I wonder if there is a non-noetherian scheme that satisfies the following slightly weakened conditions

A scheme that admits a finite covering by open affine subsets $\operatorname {Spec} A_{i}$, where $\operatorname {Spec} A_{i}$ are noetherian topological spaces.

Answer 1

As you yourself point out in the comments, there are non-Noetherian rings $A$ such that $\mathrm{Spec}\,A$ is a Noetherian topological space. An example from Martin Brandenburg of this is here.

Following up on your question in comments: In order to conclude that $\mathrm{Spec}\,A$ in indeed non-Noetherian scheme, i.e. that there is no finite affine open cover by spectra of Noetherian rings, it's enough to show the following:

Claim: A scheme $X$ is locally Noetherian if and only if for every open affine subset $U=\mathrm{Spec}\,B \subseteq X$, $B$ is a Noetherian ring.

Here "locally Noetherian" means "admits an affine open cover by spectra of Noetherian rings" (i.e. the cover need not be finite). This is clearly enough, because if $\mathrm{Spec}\,A$ is Noetherian, it's clearly locally Noetherian and thus, for the affine subset $\mathrm{Spec}\,A$ we would have to have $A$ a Noetherian ring.

The statement of the Claim can be broken to several mostly technical exercises. The first of these is an affine-local principle that R. Vakil calls affine communication lemma:

Affine communication lemma. Let $\mathbb{P}$ be a property that can be stated about an affine open set of a scheme $X$. Assume further that

1. Given $U \subseteq X$ affine open set having property $\mathbb{P}$ and a distinguished open set $D \subseteq U,$ $D$ has property $\mathbb{P}$ as well.
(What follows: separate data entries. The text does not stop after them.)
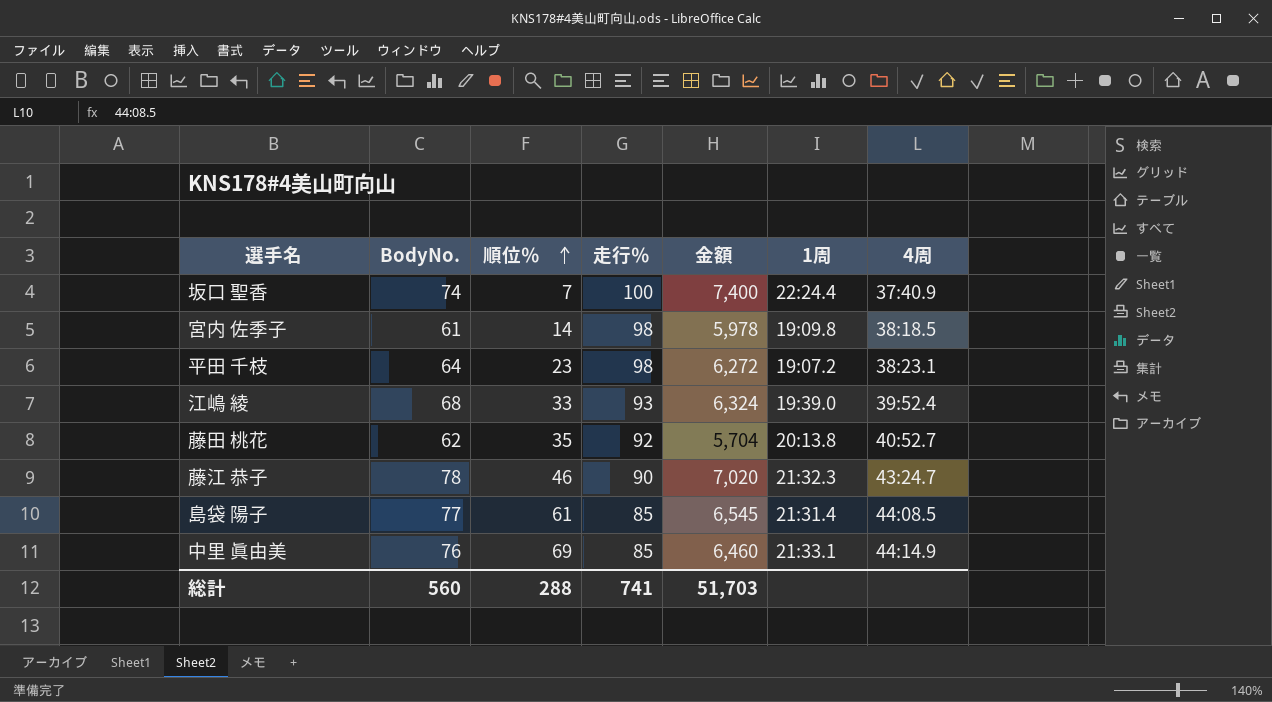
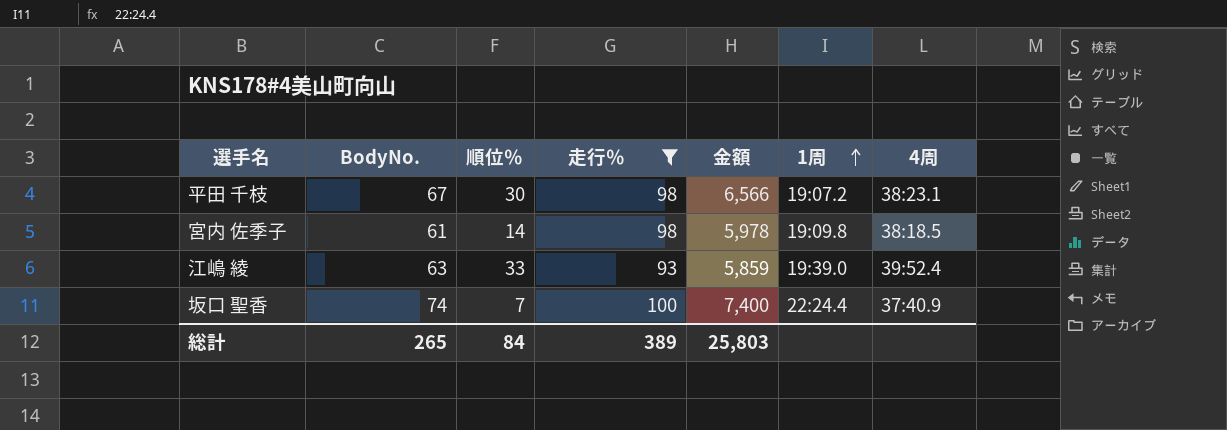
filter: none -> 走行％ >= 93
row order: 順位％ ascending -> 1周 ascending
平田 千枝 | BodyNo.: 64 -> 67
平田 千枝 | 順位％: 23 -> 30
平田 千枝 | 金額: 6,272 -> 6,566
江嶋 綾 | BodyNo.: 68 -> 63
江嶋 綾 | 金額: 6,324 -> 5,859
総計 | BodyNo.: 560 -> 265
総計 | 順位％: 288 -> 84
総計 | 走行％: 741 -> 389
総計 | 金額: 51,703 -> 25,803

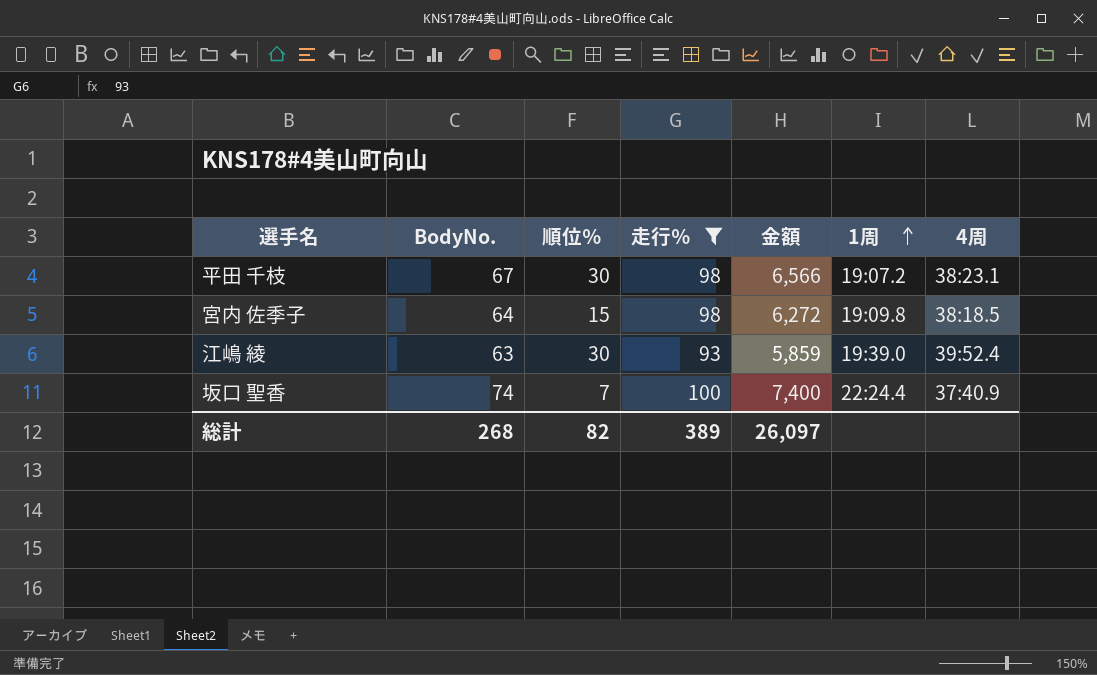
宮内 佐季子 | BodyNo.: 61 -> 64
宮内 佐季子 | 順位％: 14 -> 15
宮内 佐季子 | 金額: 5,978 -> 6,272
江嶋 綾 | 順位％: 33 -> 30
総計 | BodyNo.: 265 -> 268
総計 | 順位％: 84 -> 82
総計 | 金額: 25,803 -> 26,097

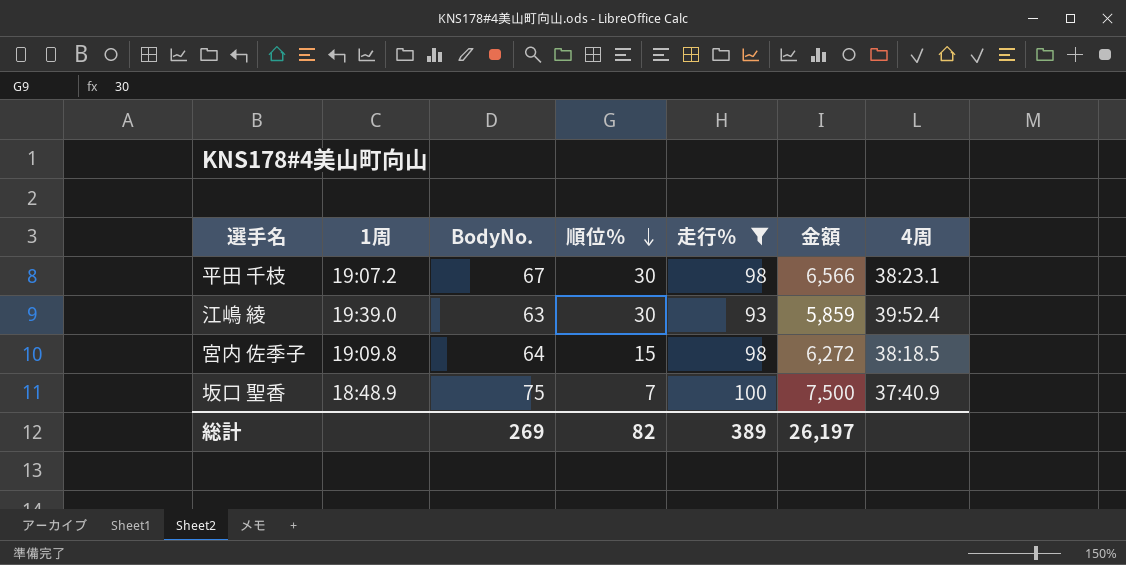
row order: 1周 ascending -> 順位％ descending
column 1周 | position: 6 -> 2
坂口 聖香 | 1周: 22:24.4 -> 18:48.9
坂口 聖香 | BodyNo.: 74 -> 75
坂口 聖香 | 金額: 7,400 -> 7,500
総計 | BodyNo.: 268 -> 269
総計 | 金額: 26,097 -> 26,197

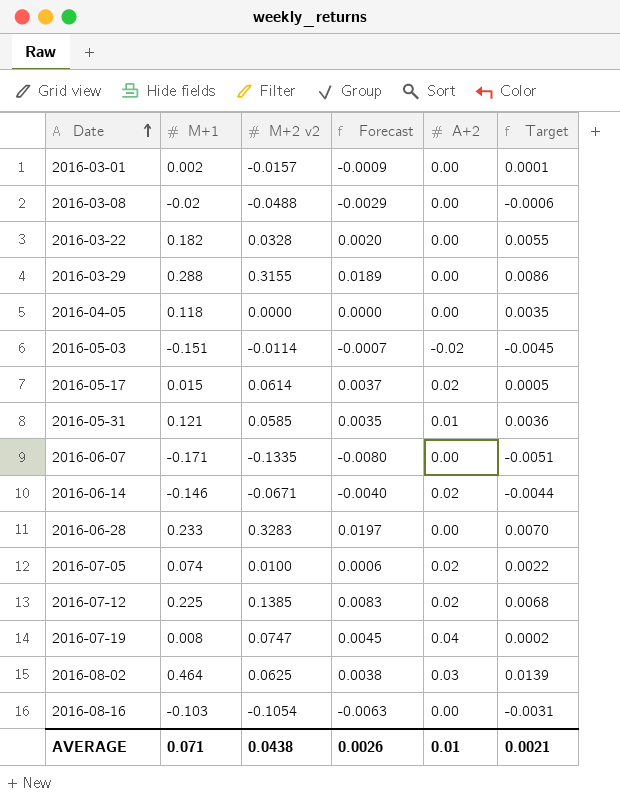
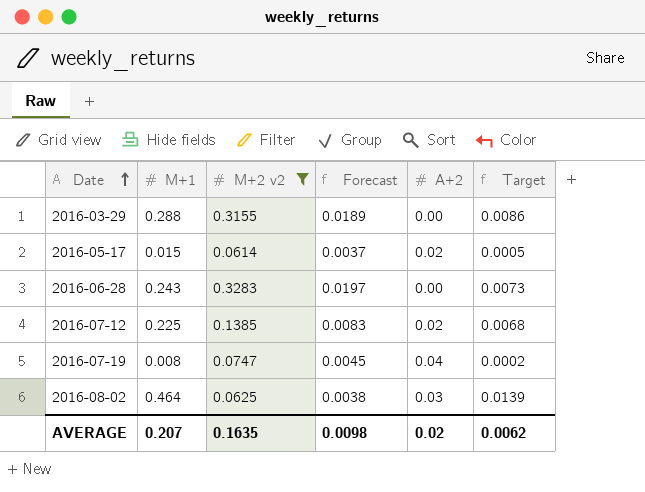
filter: none -> M+2 v2 >= 0.0614
2016-06-28 | M+1: 0.233 -> 0.243
2016-06-28 | Target: 0.0070 -> 0.0073
AVERAGE | M+1: 0.071 -> 0.207
AVERAGE | M+2 v2: 0.0438 -> 0.1635
AVERAGE | Forecast: 0.0026 -> 0.0098
AVERAGE | A+2: 0.01 -> 0.02
AVERAGE | Target: 0.0021 -> 0.0062

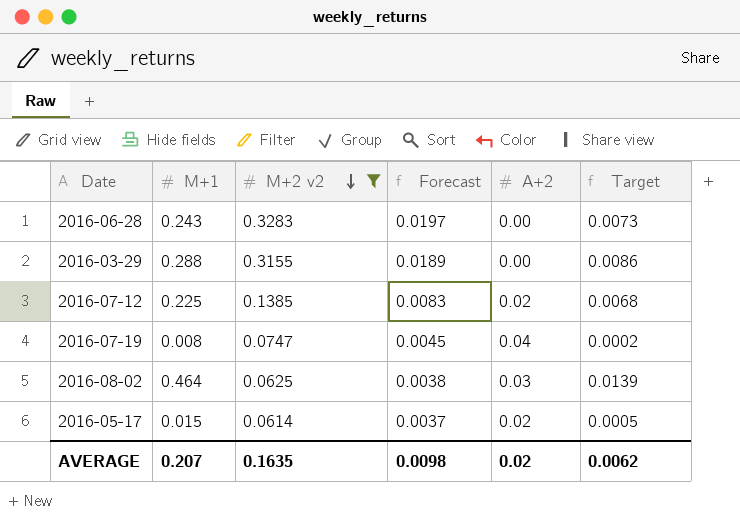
row order: Date ascending -> M+2 v2 descending

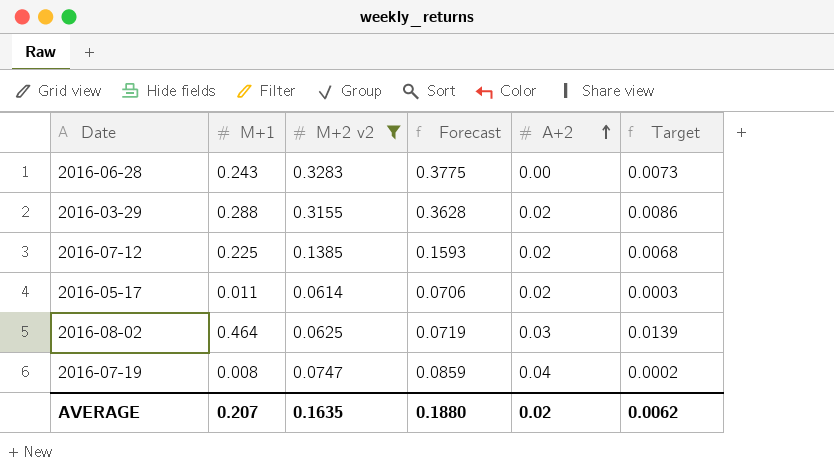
row order: M+2 v2 descending -> A+2 ascending
column Forecast | formula: [M+2 v2] * 0.06 -> [M+2 v2] * 1.15
2016-03-29 | A+2: 0.00 -> 0.02
2016-05-17 | M+1: 0.015 -> 0.011
2016-05-17 | Target: 0.0005 -> 0.0003
AVERAGE | Forecast: 0.0098 -> 0.1880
2. Given $U \subseteq X$ affine open set and its open cover $U=\bigcup_i D_i$ by distinguished open subsets, all of $D_i$ having property $\mathbb{P},$ $U$ also have property $\mathbb{P}$.

If the property $\mathbb{P}$ holds for an affine open cover of $X$, then it holds for all affine open subsets of $X$.

After accepting/proving the lemma, it thus remains that the property "$U=\mathrm{Spec}\,B$ for a Noetherian ring $B$" satisfies the assumptions of the lemma. That boils down to two claims of commutative algebra:

1. Given a Noetherian ring $B$ and $f \in B$, the ring $B_f$ is Noetherian. (This one is actually clear)
2. Given a ring $B$ and collection of elements $f_1, \dots , f_k \in B$ such that $(f_1, f_2, \dots, f_k)=B$ and such that $B_{f_i}$ is Noetherian for every $i$, the ring $B$ is itself Noetherian.

Answer 2

As Pavel Čoupek said, any non-Noetherian ring whose spectrum is a Noetherian space gives a counterexample. Here's an example where it is very easy to verify this. Let $k$ be a field and let $A=k[x_1,x_2,\dots]/(x_1^2,x_2^2,\dots)$. Then $A$ has only one prime ideal, since every prime idea must contain $x_n$ for all $n$, and the quotient $A/(x_1,x_2,\dots)\cong k$ is already a field. So $\operatorname{Spec} A$ is a Noetherian space. On the other hand, $A$ is not Noetherian, since the unique prime ideal is not finitely generated. Moroever, $\operatorname{Spec} A$ cannot be covered by open subschemes that are spectra of Noetherian rings, since the only nonempty open subset is $\operatorname{Spec} A$ itself.

Answer 3

The following reassuring result simplifies Pavel's and Eric's answers: given a ring $A$ we have

$\operatorname {Spec} A$ is a noetherian scheme $\iff$ $A$ is a noetherian ring

[EGA I, Proposition (6.1.3), page 141]